Studie zum Bremer Flughafen: „Eine Milchmädchenrechnung“

Ist der Bremer Flughafen ein wichtiger Wirtschaftsfaktor oder eine verzichtbare Dreckschleuder? Diese Frage kann auch eine neue Studie nicht klären.

Der Flughafen Bremen bei Nacht vom Rollfeld aus fotografiert.

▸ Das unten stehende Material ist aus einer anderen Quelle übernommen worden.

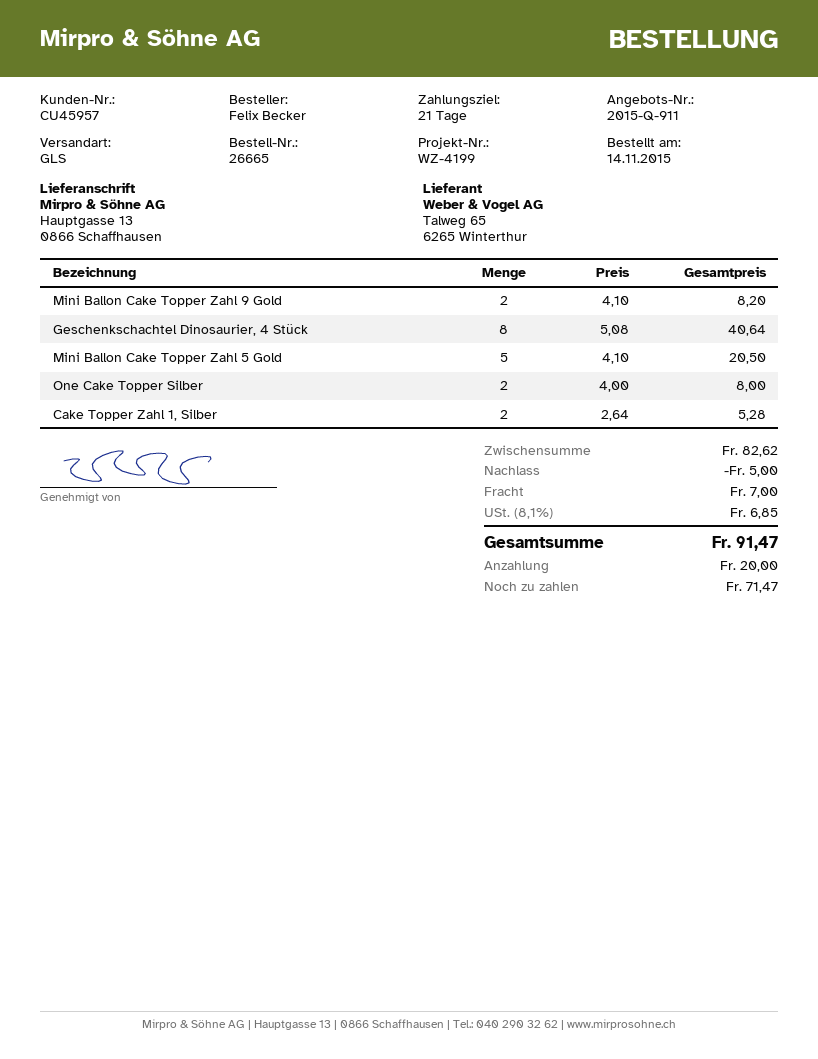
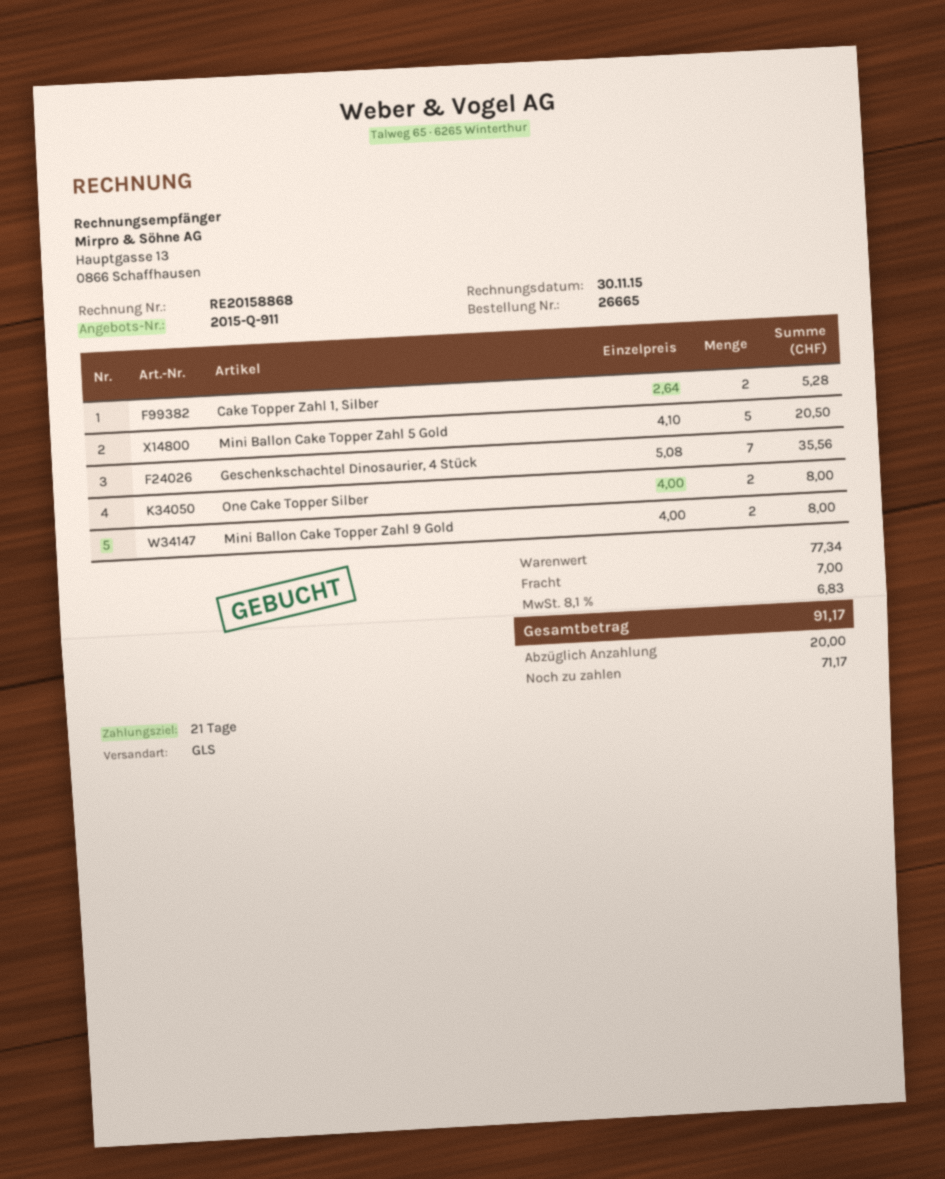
Mini Ballon Cake Topper Zahl 9 Gold: 2 x 4.10 = 8.20 -> 2 x 4.00 = 8.00
Geschenkschachtel Dinosaurier, 4 Stück: 8 x 5.08 = 40.64 -> 7 x 5.08 = 35.56
subtotal: 82.62 -> 77.34
discount: 5.00 -> none
tax: 8.1% = 6.85 -> 8.1% = 6.83
total: 91.47 -> 91.17
balance: 71.47 -> 71.17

Verlor auch schon vor Corona kontinuierlich Passagier*innen: Der Flughafen Bremen Foto: dpa / Mohssen Assanimoghaddam

BREMEN taz | Der Bremer Flughafen hat sich seinen ökonomischen Nutzen, aber auch seine Kosten für das Klima in einer Studie vorrechnen lassen. Sie zeigt anhand von Daten aus dem Jahr 2019, dass der Airport mittlerweile 7.281 Arbeitsplätze in 80 Betrieben geschaffen hat. Das sei ein Zuwachs von knapp zehn Prozent im Vergleich zu 2010, sagt Richard Klophaus, Vorstand des Zentrums für Recht und Wirtschaft des Luftverkehrs und Autor der Studie.

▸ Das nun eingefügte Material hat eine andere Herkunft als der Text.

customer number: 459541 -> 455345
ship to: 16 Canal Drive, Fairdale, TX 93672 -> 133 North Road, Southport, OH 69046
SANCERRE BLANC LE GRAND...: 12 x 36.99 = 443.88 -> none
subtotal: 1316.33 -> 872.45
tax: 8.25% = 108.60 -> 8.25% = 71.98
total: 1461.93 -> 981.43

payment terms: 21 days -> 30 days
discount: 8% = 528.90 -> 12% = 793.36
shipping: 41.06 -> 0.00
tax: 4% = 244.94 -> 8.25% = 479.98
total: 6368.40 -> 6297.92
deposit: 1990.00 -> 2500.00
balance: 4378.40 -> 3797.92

Die Bruttowertschöpfung des Flughafens beziffert er für 2019 auf rund 2,3 Milliarden Euro. Das sind fast neun Prozent dessen, was im selben Jahr in der Stadt Bremen insgesamt erwirtschaftet wurde. Die Bruttowertschöpfung beinhaltet neben den Leistungen der direkt auf dem Flughafengelände ansässigen Unternehmen auch indirekte Effekte, die etwa durch Zulieferbetriebe oder Konsum­ausgaben von Ar­beit­neh­me­r:in­nen ausgelöst werden.

Der Flughafen habe für die Metropolregion Bremen damit eine „sehr hohe ökonomische Bedeutung“, bilanziert Klophaus. Dies liege nicht zuletzt an seiner „Doppelrolle“: Der Bremen Airport sei nicht nur bedeutender Werksflughafen für den Airbus-Konzern, sondern auch ein wichtiger Verkehrsflughafen für Passagiere.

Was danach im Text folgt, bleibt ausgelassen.